> _Structured diff data_
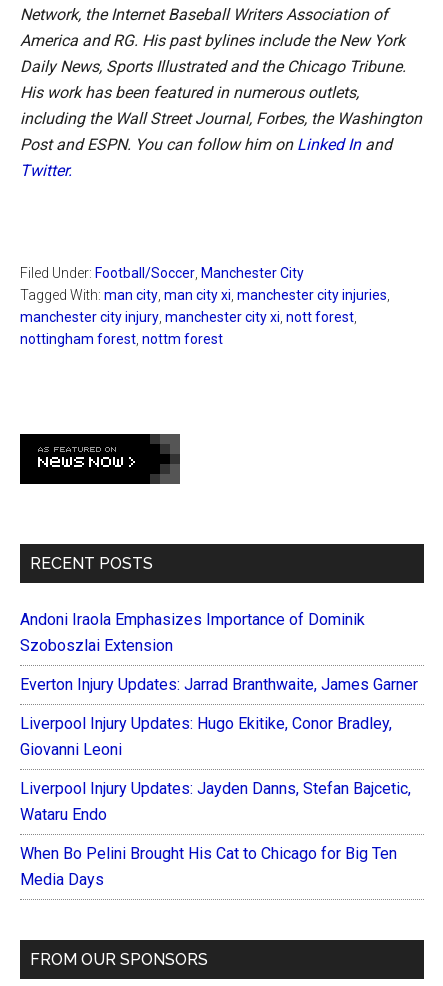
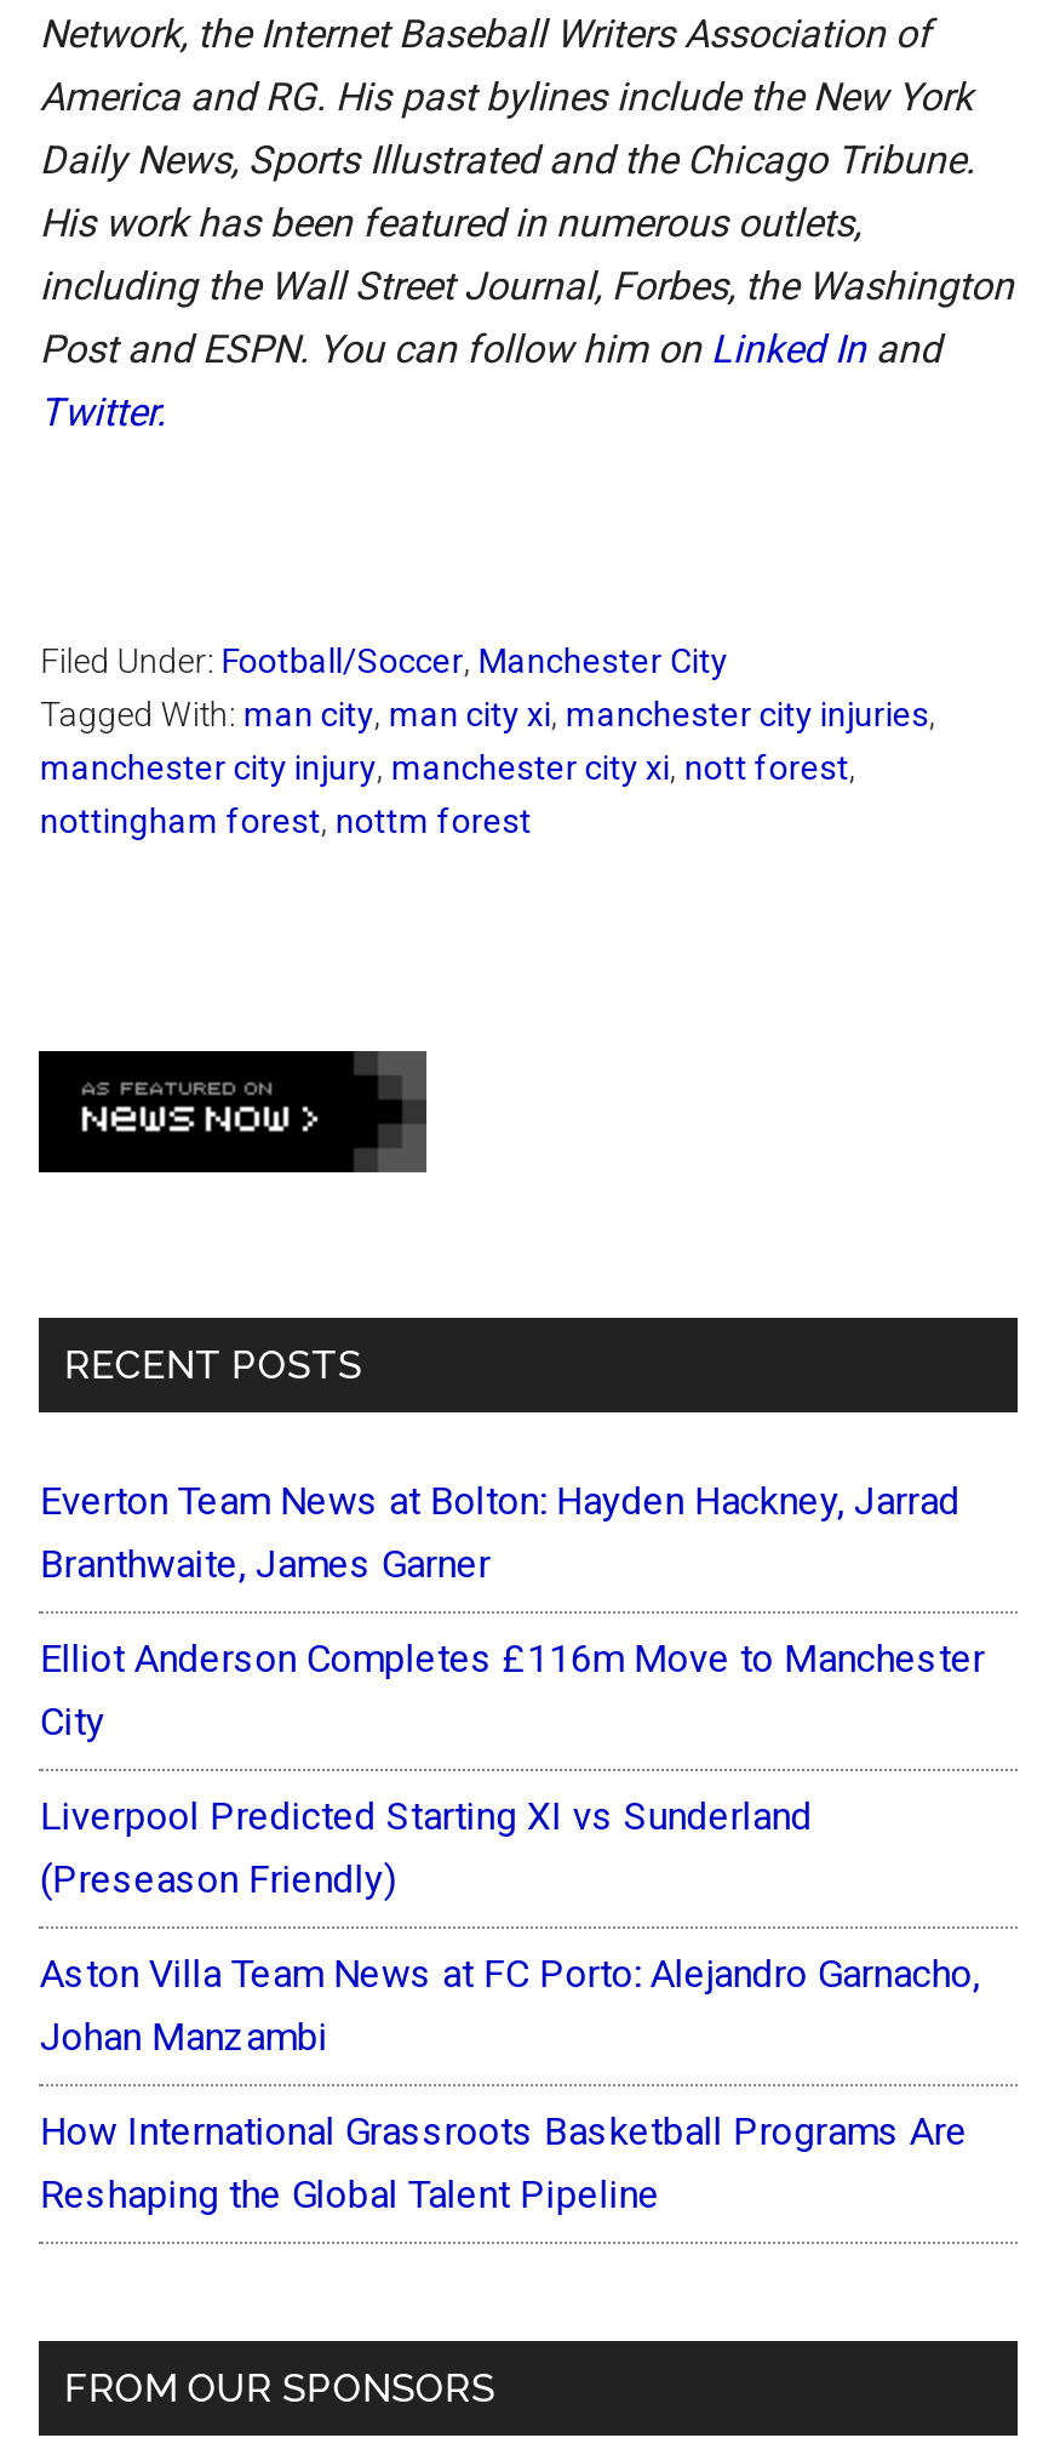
[20,610,365,655] Andoni Iraola Emphasizes Importance of Dominik | Szoboszlai Extension -> [40,1478,960,1587] Everton Team News at Bolton: Hayden Hackney, Jarrad | Branthwaite, James Garner
[20,675,418,694] Everton Injury Updates: Jarrad Branthwaite, James Garner -> [40,1635,985,1745] Elliot Anderson Completes £116m Move to Manchester | City
[20,714,392,759] Liverpool Injury Updates: Hugo Ekitike, Conor Bradley, | Giovanni Leoni -> [40,1793,813,1902] Liverpool Predicted Starting XI vs Sunderland | (Preseason Friendly)
[20,779,411,824] Liverpool Injury Updates: Jayden Danns, Stefan Bajcetic, | Wataru Endo -> [40,1951,980,2060] Aston Villa Team News at FC Porto: Alejandro Garnacho, | Johan Manzambi
[20,844,397,889] When Bo Pelini Brought His Cat to Chicago for Big Ten | Media Days -> [40,2108,968,2217] How International Grassroots Basketball Programs Are | Reshaping the Global Talent Pipeline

> _WORK ITEM_
Produce a verbatim copy of every entry, excluding pictures.

> _TASK SOLUTION_
[20,610,365,655] Andoni Iraola Emphasizes Importance of Dominik | Szoboszlai Extension -> [40,1478,960,1587] Everton Team News at Bolton: Hayden Hackney, Jarrad | Branthwaite, James Garner
[20,675,418,694] Everton Injury Updates: Jarrad Branthwaite, James Garner -> [40,1635,985,1745] Elliot Anderson Completes £116m Move to Manchester | City
[20,714,392,759] Liverpool Injury Updates: Hugo Ekitike, Conor Bradley, | Giovanni Leoni -> [40,1793,813,1902] Liverpool Predicted Starting XI vs Sunderland | (Preseason Friendly)
[20,779,411,824] Liverpool Injury Updates: Jayden Danns, Stefan Bajcetic, | Wataru Endo -> [40,1951,980,2060] Aston Villa Team News at FC Porto: Alejandro Garnacho, | Johan Manzambi
[20,844,397,889] When Bo Pelini Brought His Cat to Chicago for Big Ten | Media Days -> [40,2108,968,2217] How International Grassroots Basketball Programs Are | Reshaping the Global Talent Pipeline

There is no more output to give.